TASK DETAILS: Find every line in the entries that holds the string "结合母公司美御营销集团的品牌战略优势" and report it.

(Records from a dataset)
◆ ◆ ◆ ◆ ◆ ◆ ◆

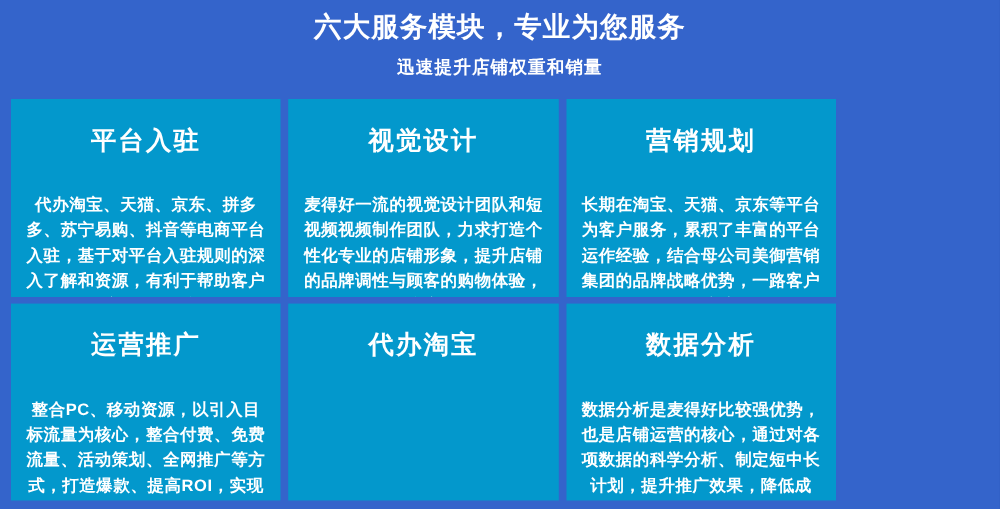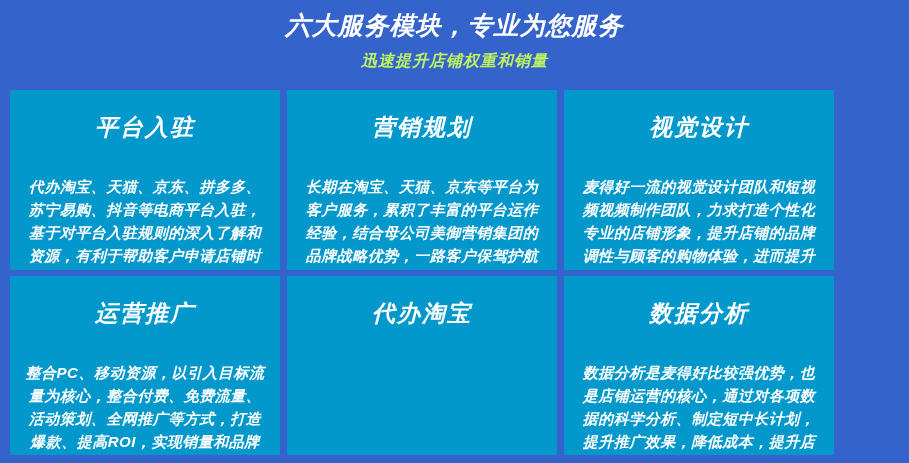--- a/index.html
+++ b/index.html
@@ -8,45 +8,44 @@
     background: #2b55b7;
     font-family: "Liberation Sans", "DejaVu Sans", sans-serif;
   }
   .page {
     position: relative;
     width: 909px;
     height: 463px;
     background: #3464cb;
     overflow: hidden;
     color: #ffffff;
-    font-style: italic;
   }
   .header {
     text-align: center;
     padding-top: 9px;
   }
   .main-title {
     font-size: 25px;
     font-weight: bold;
     letter-spacing: 1px;
     line-height: 32px;
     color: #ffffff;
   }
   .subtitle {
     margin-top: 10px;
     font-size: 16px;
     font-weight: bold;
     letter-spacing: 1px;
-    color: #bef264;
+    color: #ffffff;
   }
   .grid {
     position: absolute;
     left: 10px;
     top: 90px;
-    width: 824px;
+    width: 750px;
     display: grid;
     grid-template-columns: 1fr 1fr 1fr;
     grid-template-rows: 180px 179px;
     column-gap: 7px;
     row-gap: 6px;
   }
   .card {
     background: #0398cc;
     text-align: center;
     overflow: hidden;
@@ -79,27 +78,27 @@
   </div>
 
   <div class="grid">
 
     <div class="card">
       <div class="card-title">平台入驻</div>
       <div class="card-body">代办淘宝、天猫、京东、拼多多、苏宁易购、抖音等电商平台入驻，基于对平台入驻规则的深入了解和资源，有利于帮助客户申请店铺时快速通过</div>
     </div>
 
     <div class="card">
-      <div class="card-title">营销规划</div>
-      <div class="card-body">长期在淘宝、天猫、京东等平台为客户服务，累积了丰富的平台运作经验，结合母公司美御营销集团的品牌战略优势，一路客户保驾护航</div>
+      <div class="card-title">视觉设计</div>
+      <div class="card-body">麦得好一流的视觉设计团队和短视频视频制作团队，力求打造个性化专业的店铺形象，提升店铺的品牌调性与顾客的购物体验，进而提升店铺销量</div>
     </div>
 
     <div class="card">
-      <div class="card-title">视觉设计</div>
-      <div class="card-body">麦得好一流的视觉设计团队和短视频视频制作团队，力求打造个性化专业的店铺形象，提升店铺的品牌调性与顾客的购物体验，进而提升店铺销量</div>
+      <div class="card-title">营销规划</div>
+      <div class="card-body">长期在淘宝、天猫、京东等平台为客户服务，累积了丰富的平台运作经验，结合母公司美御营销集团的品牌战略优势，一路客户保驾护航</div>
     </div>
 
     <div class="card">
       <div class="card-title">运营推广</div>
       <div class="card-body">整合PC、移动资源，以引入目标流量为核心，整合付费、免费流量、活动策划、全网推广等方式，打造爆款、提高ROI，实现销量和品牌双重提升</div>
     </div>
 
     <div class="card">
       <div class="card-title">代办淘宝</div>
     </div>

◆ ◆ ◆ ◆ ◆ ◆ ◆

TASK SOLUTION:
-      <div class="card-body">长期在淘宝、天猫、京东等平台为客户服务，累积了丰富的平台运作经验，结合母公司美御营销集团的品牌战略优势，一路客户保驾护航</div>
+      <div class="card-body">长期在淘宝、天猫、京东等平台为客户服务，累积了丰富的平台运作经验，结合母公司美御营销集团的品牌战略优势，一路客户保驾护航</div>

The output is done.